Considerable debate continues regarding another design issue: who should perform case management functions? Although everyone endorses a team approach in principle, participants differ in terms of their commitment to medical versus social case management models (usually in the form of nurse versus social worker) and in terms of the extent of professional training needed (i.e., bachelor or masters level). Arguments on both sides usually involve the types of services that should be emphasized and the cost of staffing a case management system. An additional issue concerns the scope of case management and, specifically, whether case managers can reasonably be expected to foster interagency coordination in areas where that is rare (e.g., psychosocial and mental health with medical care). Under some circumstances, professionals trained to manage the care of individual PWA's will confront the need to alter institutional relationships in order to be successful. Such change may only result from the efforts of institutional leadership, not case managers.

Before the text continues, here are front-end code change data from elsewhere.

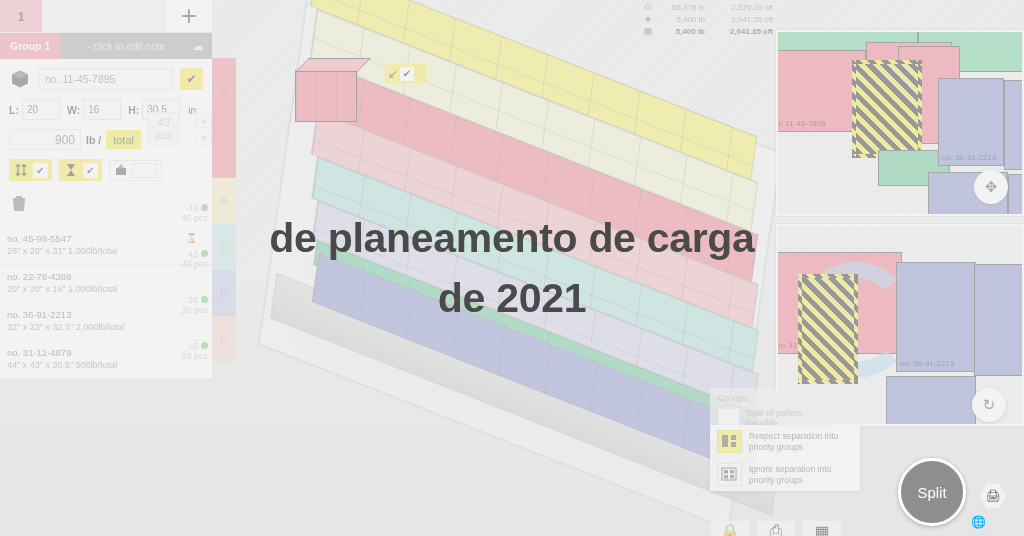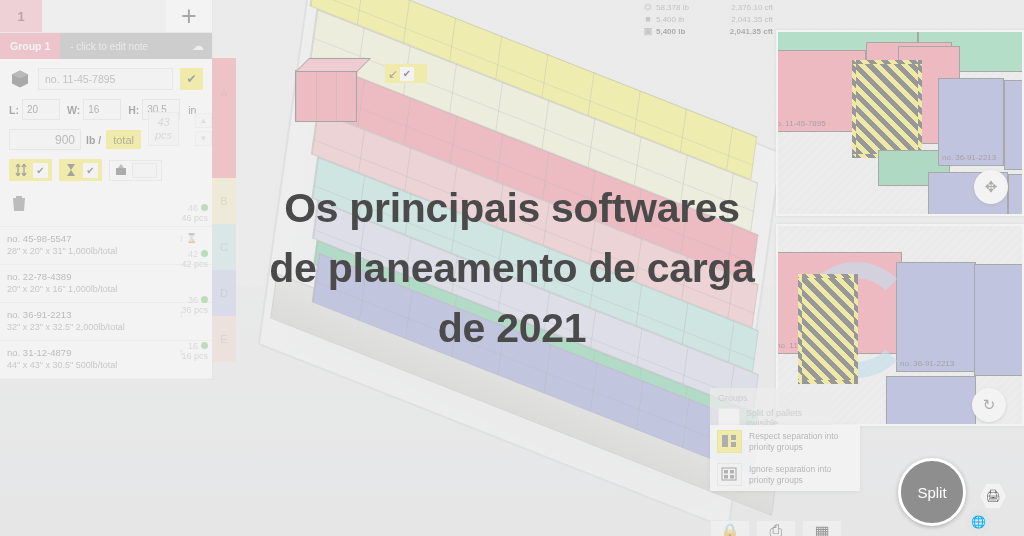--- a/index.html
+++ b/index.html
@@ -120,7 +120,7 @@
   .stats { position:absolute; left:640px; top:1px; width:145px; font-size:8px; color:#7d7d7d;}
   .strow { display:flex; align-items:center; height:12px; }
   .strow .si { width:16px; text-align:center; font-size:9px; color:#8a8a8a;}
-  .strow .sv { width:55px; text-align:left; padding-right:6px; }
+  .strow .sv { width:55px; text-align:right; padding-right:6px; }
   .strow .sc { width:62px; text-align:right; }
   .strow.bold { color:#3f3f3f; font-weight:bold; }
 

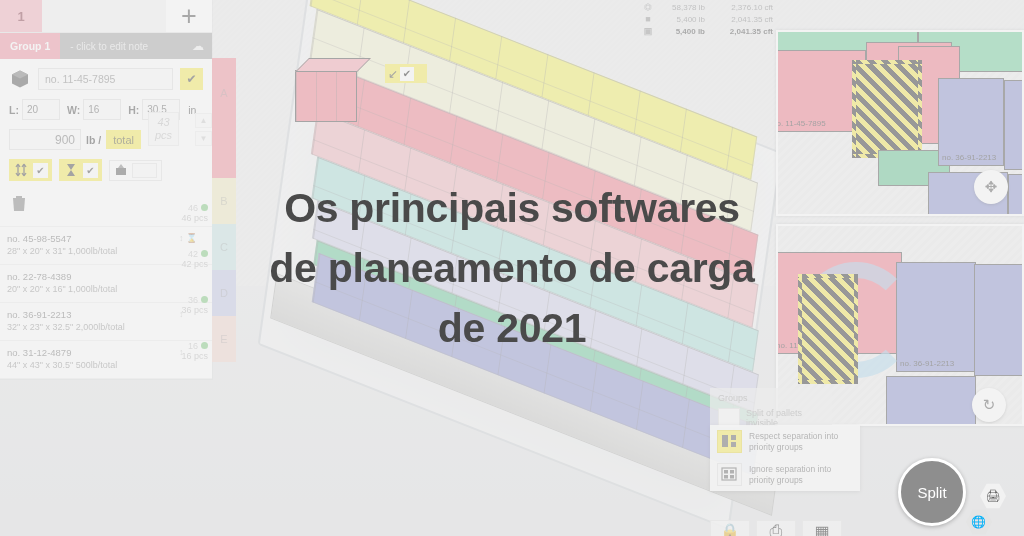--- a/index.html
+++ b/index.html
@@ -55,7 +55,7 @@
   .notebar { display:flex; align-items:center; height:26px; background:#9b9b9b; color:#fff; }
   .grouplab { background:#ef8396; color:#fff; font-size:10.5px; font-weight:bold;
       height:26px; display:flex; align-items:center; padding:0 10px; }
-  .notetxt { flex:1; font-size:10px; color:#e6e6e6; padding-left:10px; }
+  .notetxt { flex:1; font-size:10px; color:#e6e6e6; padding-left:27px; }
   .noteicon { width:28px; text-align:center; font-size:12px; color:#f0f0f0; }
 
   .editor { padding:9px 9px 6px 9px; }

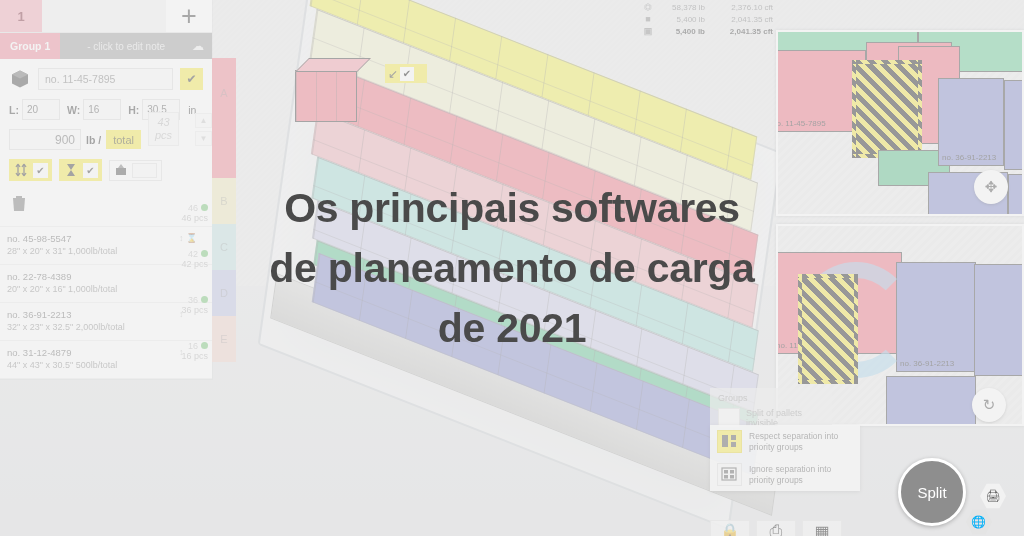--- a/index.html
+++ b/index.html
@@ -469,7 +469,6 @@
 
   <div class="scrim"></div>
   <div class="title">
-    <div class="ln">Os principais softwares</div>
     <div class="ln">de planeamento de carga</div>
     <div class="ln">de 2021</div>
   </div>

Case management in San Francisco and many other communities has been designed primarily to address the needs of the largest subpopulation of PWA's in those locales, i.e., homosexual and bisexual men. It is likely that case management approaches will have to be adapted to different AIDS populations, because a system designed for gay, white males is unlikely to be appropriate for minority, male and female intravenous drug users (IVDU) with children who also are infected. At the least, we know that the latter population is not accompanied by the network of volunteers and specialized services established by gay organizations in various communities and that various behavioral problems associated with drug use make planning and monitoring care more difficult. Demonstration and waiver programs in New Jersey, New York, and a few cities with large numbers of IVDU-AIDS cases may cast light on the elements of case management appropriate to this AIDS population.

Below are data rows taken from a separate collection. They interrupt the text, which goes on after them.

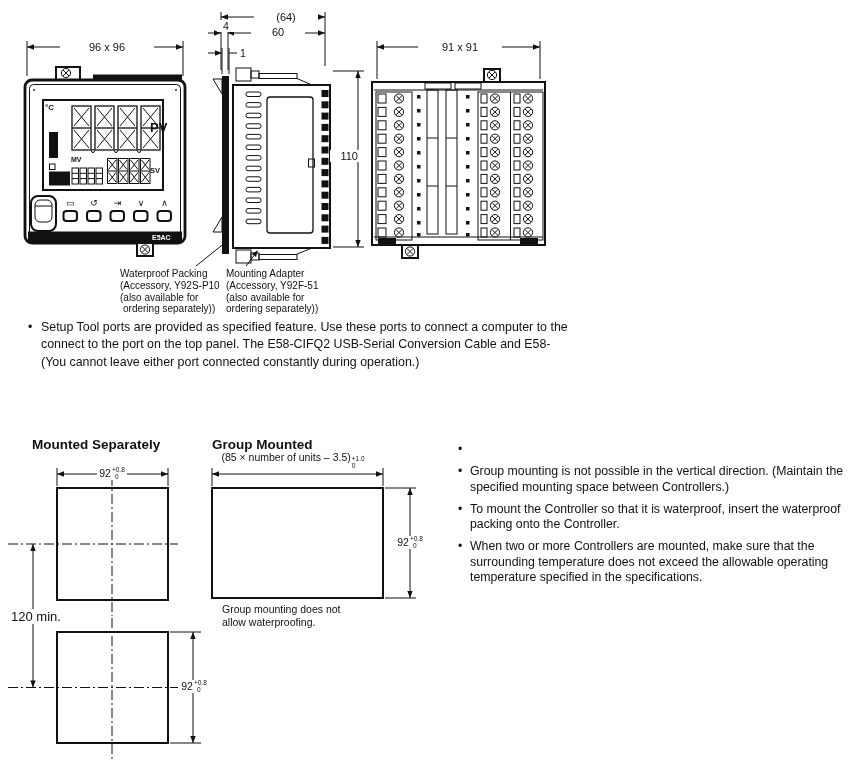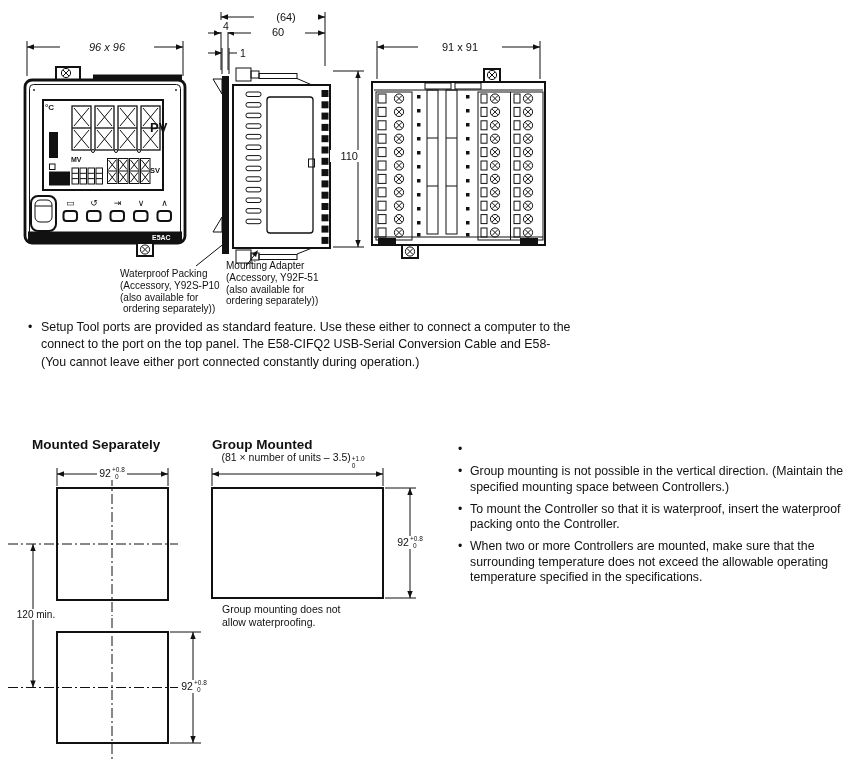--- a/index.html
+++ b/index.html
@@ -331,7 +331,7 @@
     </g>
   </svg>
 
-  <div class="lbl dimlbl" style="left:60px;top:41px;width:90px;font-style:italic;">96 x 96</div>
+  <div class="lbl dimlbl" style="left:60px;top:41px;width:90px;">96 x 96</div>
   <div class="lbl dimlbl" style="left:254px;top:11px;width:60px;">(64)</div>
   <div class="lbl dimlbl" style="left:251px;top:26px;width:50px;">60</div>
   <div class="lbl dimlbl" style="left:217px;top:20px;width:14px;font-size:10.5px;">4</div>

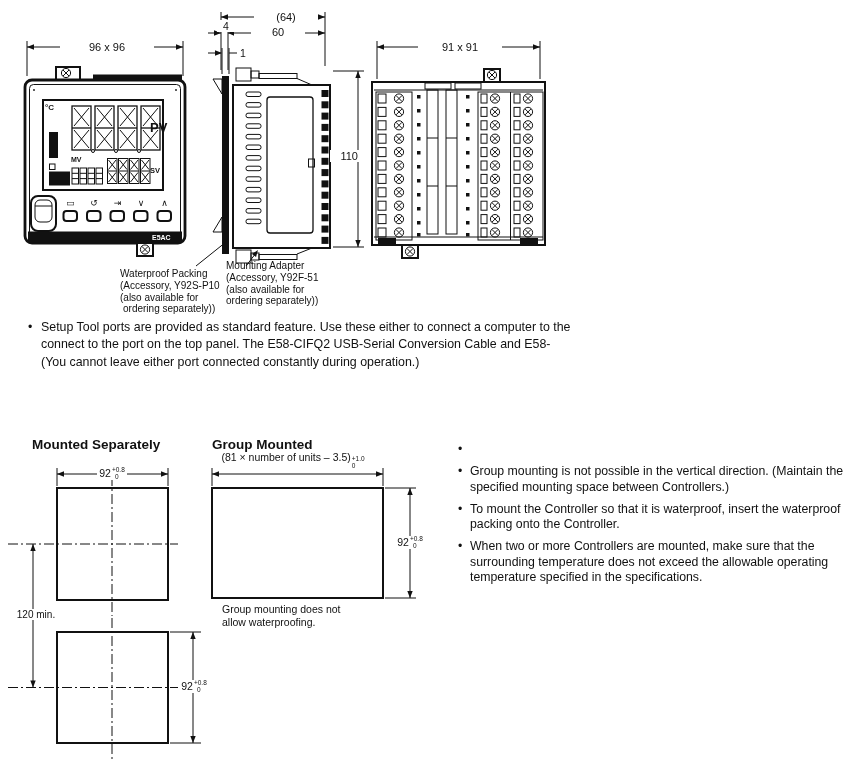--- a/index.html
+++ b/index.html
@@ -358,7 +358,7 @@
     <div>(also available for</div>
     <div style="padding-left:3px;">ordering separately))</div>
   </div>
-  <div class="cap" style="left:226px;top:260px;">
+  <div class="cap" style="left:226px;top:268px;">
     <div>Mounting Adapter</div>
     <div>(Accessory, Y92F-51</div>
     <div>(also available for</div>

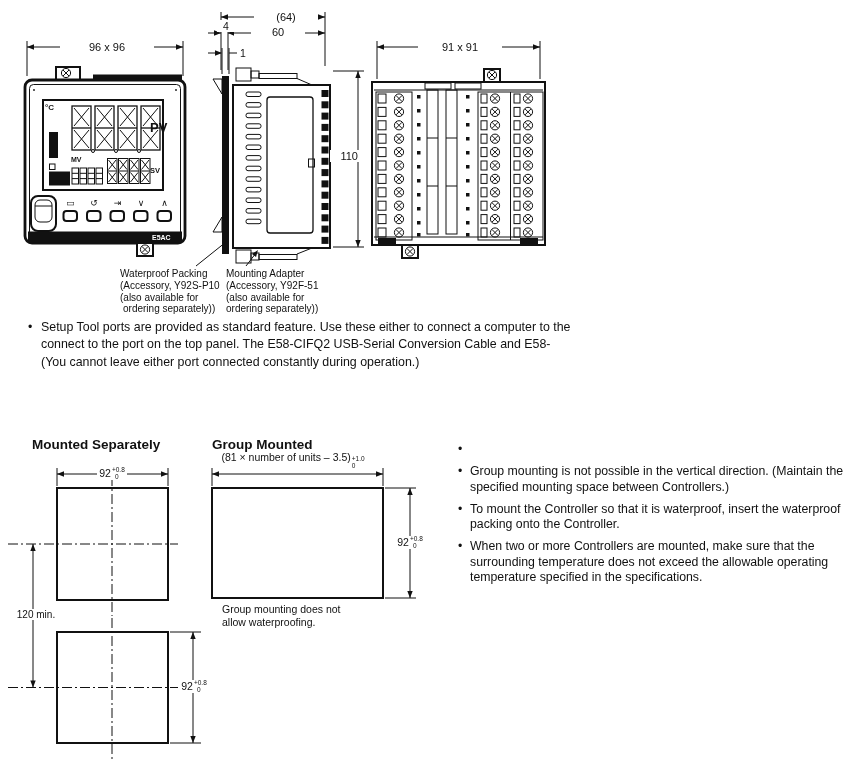--- a/index.html
+++ b/index.html
@@ -368,7 +368,7 @@
   <div class="para">
     <span class="bullet">•</span>
     <span class="plines">
-      <div>Setup Tool ports are provided as standard feature. Use these either to connect a computer to the</div>
+      <div>Setup Tool ports are provided as specified feature. Use these ports to connect a computer to the</div>
       <div>connect to the port on the top panel. The E58-CIFQ2 USB-Serial Conversion Cable and E58-</div>
       <div>(You cannot leave either port connected constantly during operation.)</div>
     </span>

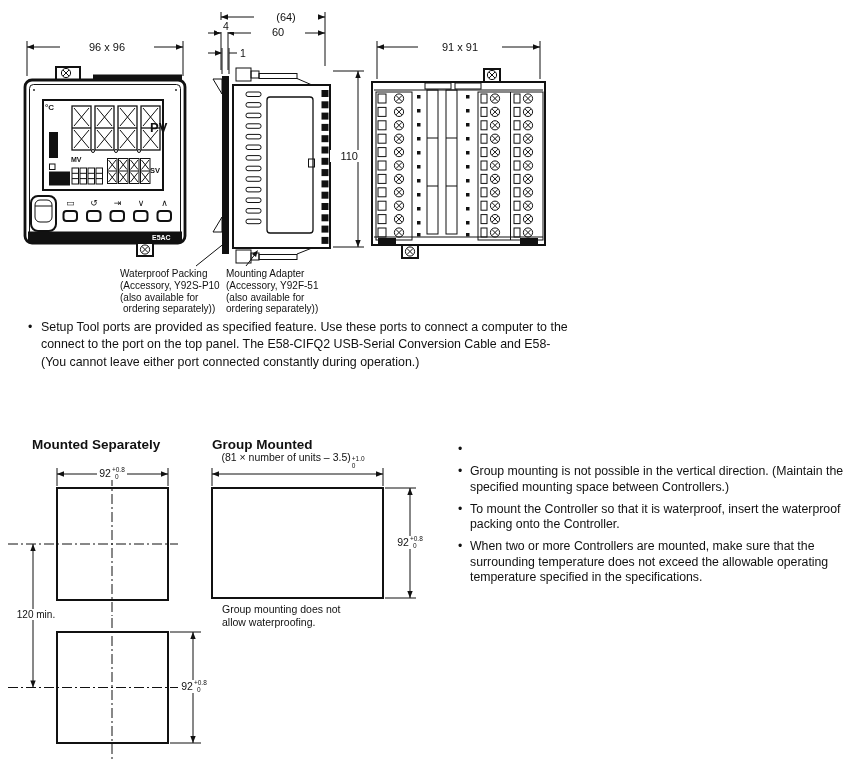--- a/index.html
+++ b/index.html
@@ -423,7 +423,7 @@
   <div class="ttl" style="left:212px;top:437px;width:162px;">Group Mounted</div>
 
   <div class="formula">
-    <span>(81 × number of units – 3.5)</span><span class="tolstack" style="background:none;padding:0;">
+    <span>(85 × number of units – 3.5)</span><span class="tolstack" style="background:none;padding:0;">
         <span>+1.0</span>
         <span>0</span>
       </span>

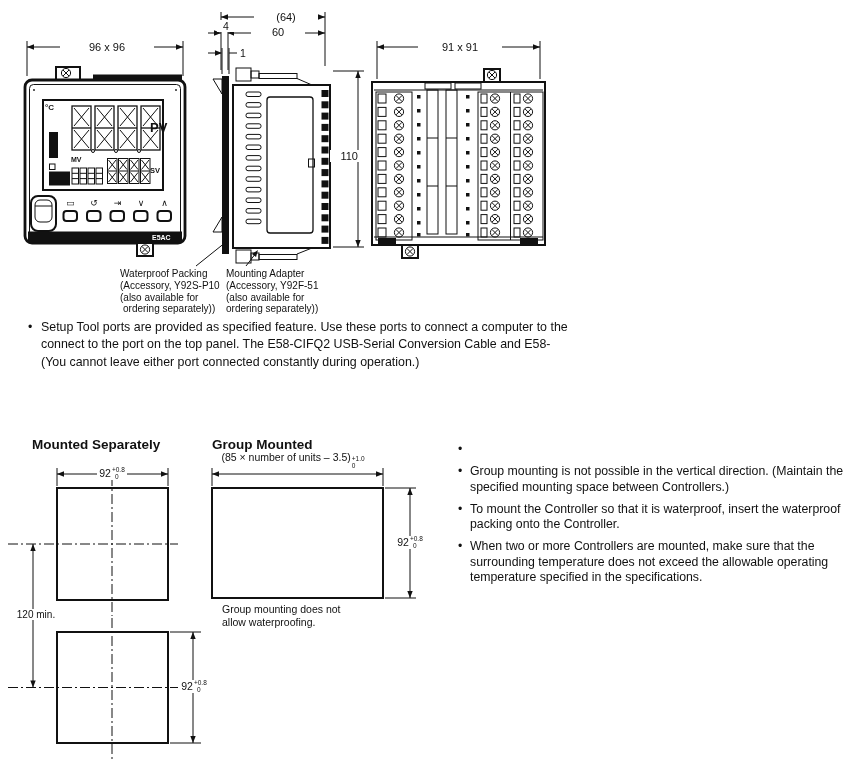--- a/index.html
+++ b/index.html
@@ -30,7 +30,7 @@
   .notes .ni{display:flex;margin-bottom:6.5px;}
   .notes .ni .bullet{width:12px;flex:none;}
   .gnote{position:absolute;left:222px;top:603px;font-size:10.5px;line-height:12.5px;}
-  .minlbl{position:absolute;left:10px;top:609px;width:52px;text-align:center;font-size:10px;background:#fff;}
+  .minlbl{position:absolute;left:10px;top:609px;width:52px;text-align:center;font-size:13px;background:#fff;}
   .formula{position:absolute;left:200px;top:451px;width:186px;text-align:center;font-size:10.5px;}
 </style>
 </head>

Special state-funded initiatives and prospective Medicaid waivers currently represent the primary sources of funding for case management services.2 Payment for case management continues to be provided only under exceptional circumstances, and more established and routine sources of funding may be needed if case management is to play a significant role in AIDS care. Case management has succeeded in San Francisco because many of the services needed by PWA's were available for case managers to coordinate. Without additional funding for such services, and most significantly long-term care services, case management becomes an empty gesture. As the number of AIDS cases grows and the fiscal burden of AIDS care on governments (especially local ones) increases, it is important also to recognize that funding for indirect services like case management are likely to be reduced before that for “harder,” direct services. In the absence of a clear understanding of what case management is and which goals it serves (Spitz, 1987), the price of such policy choices will be difficult to assess.

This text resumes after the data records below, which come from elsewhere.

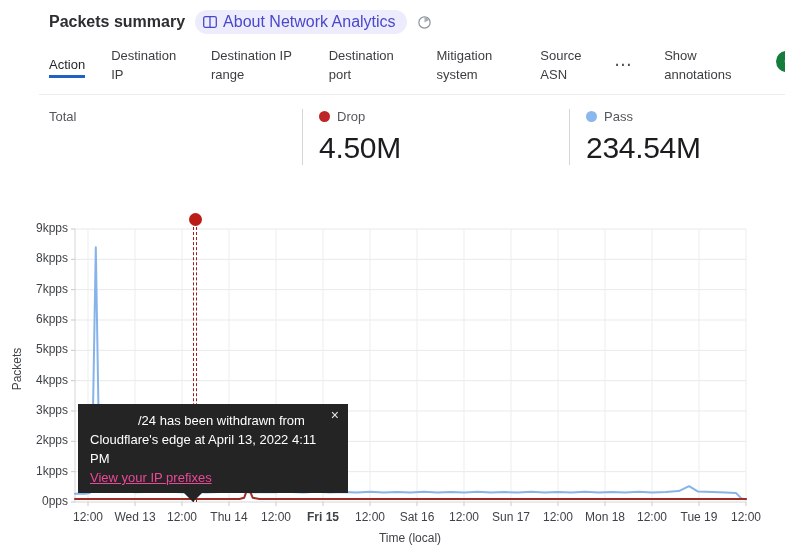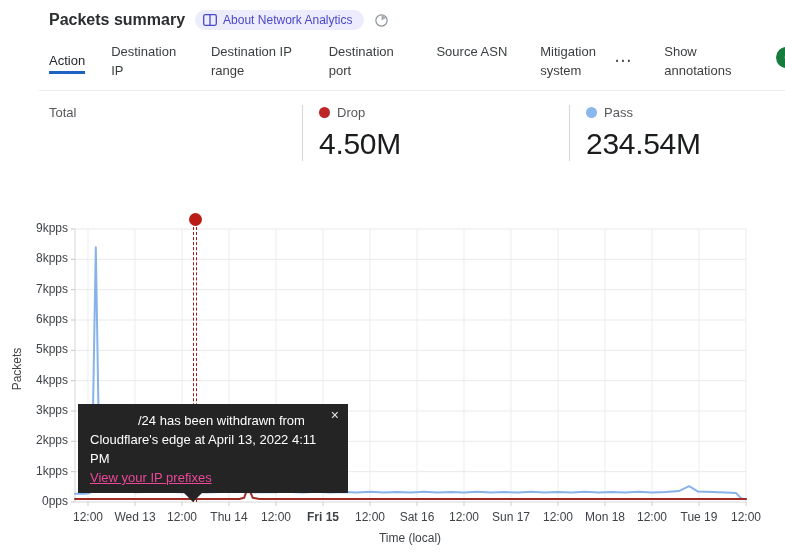--- a/index.html
+++ b/index.html
@@ -9,7 +9,7 @@
   .header{display:flex;align-items:center;gap:10px;padding:10px 12px 0 10px;}
   .title{font-size:16px;font-weight:700;color:#2c2e30;}
   .badge{display:flex;align-items:center;gap:6px;background:#edecfc;color:#4a48c9;
-         font-size:12px;padding:3px 11px 3px 8px;border-radius:12px;cursor:pointer;}
+         font-size:16px;padding:3px 11px 3px 8px;border-radius:12px;cursor:pointer;}
   .hicon{display:flex;align-items:center;}
   .popout{margin-left:auto;cursor:pointer;display:flex;}
   

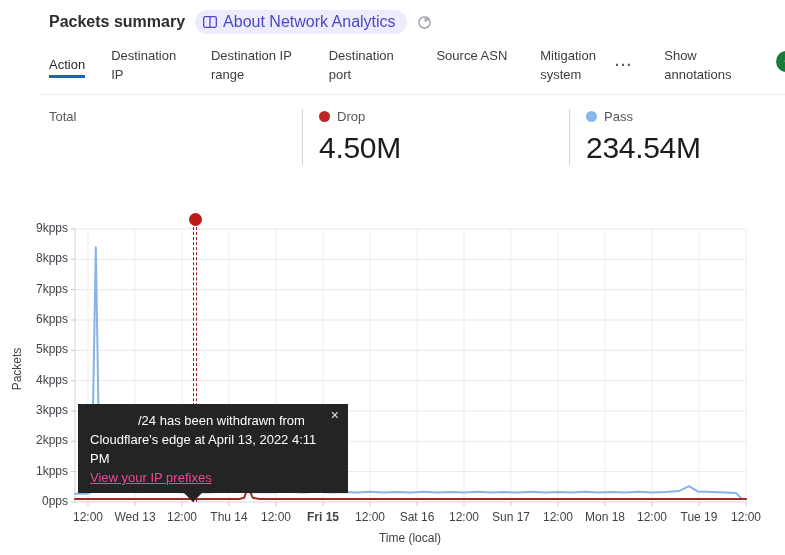--- a/index.html
+++ b/index.html
@@ -95,8 +95,8 @@
       <div class="tab"><span>Destination IP</span></div>
       <div class="tab"><span>Destination IP range</span></div>
       <div class="tab"><span>Destination port</span></div>
+      <div class="tab"><span>Mitigation system</span></div>
       <div class="tab"><span>Source ASN</span></div>
-      <div class="tab"><span>Mitigation system</span></div>
       <span class="more-dots">⋯</span>
     <span class="show-ann">Show annotations</span>
     <span class="toggle" style="background: rgb(21, 124, 61);">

The literature on case management for the chronically ill elderly, the mentally ill, and others needing a wide range of medical, social, and support services, raises serious questions regarding the capacity of case management to reduce inpatient hospital utilization or to reduce costs (Capitman, Haskins, and Bernstein, 1986; Kemper et al., 1986; Spitz, 1987; Franklin et al., 1987). In many cities where AIDS lengths of stay are twice (or more) those of San Francisco, planners remain hopeful nonetheless that the introduction of case management will reduce dependence on inpatient care through the coordinated use of outpatient, home, and community services. Although many factors besides case management explain the shorter length of stay in San Francisco (Scitovsky, Cline, and Lee, 1986; Arno and Hughes, 1987), there remains reason to believe that in other communities, AIDS may prove the exception to prior findings on the limited impact of case management by demonstrating that these services can shorten hospital stays and thus reduce the overall costs of caring for persons with AIDS.

Footnotes

2

The Robert Wood Johnson Foundation and the Health Resources and Services Administration (Public Health Service) also provide demonstration funds for AIDS case management in selected cities.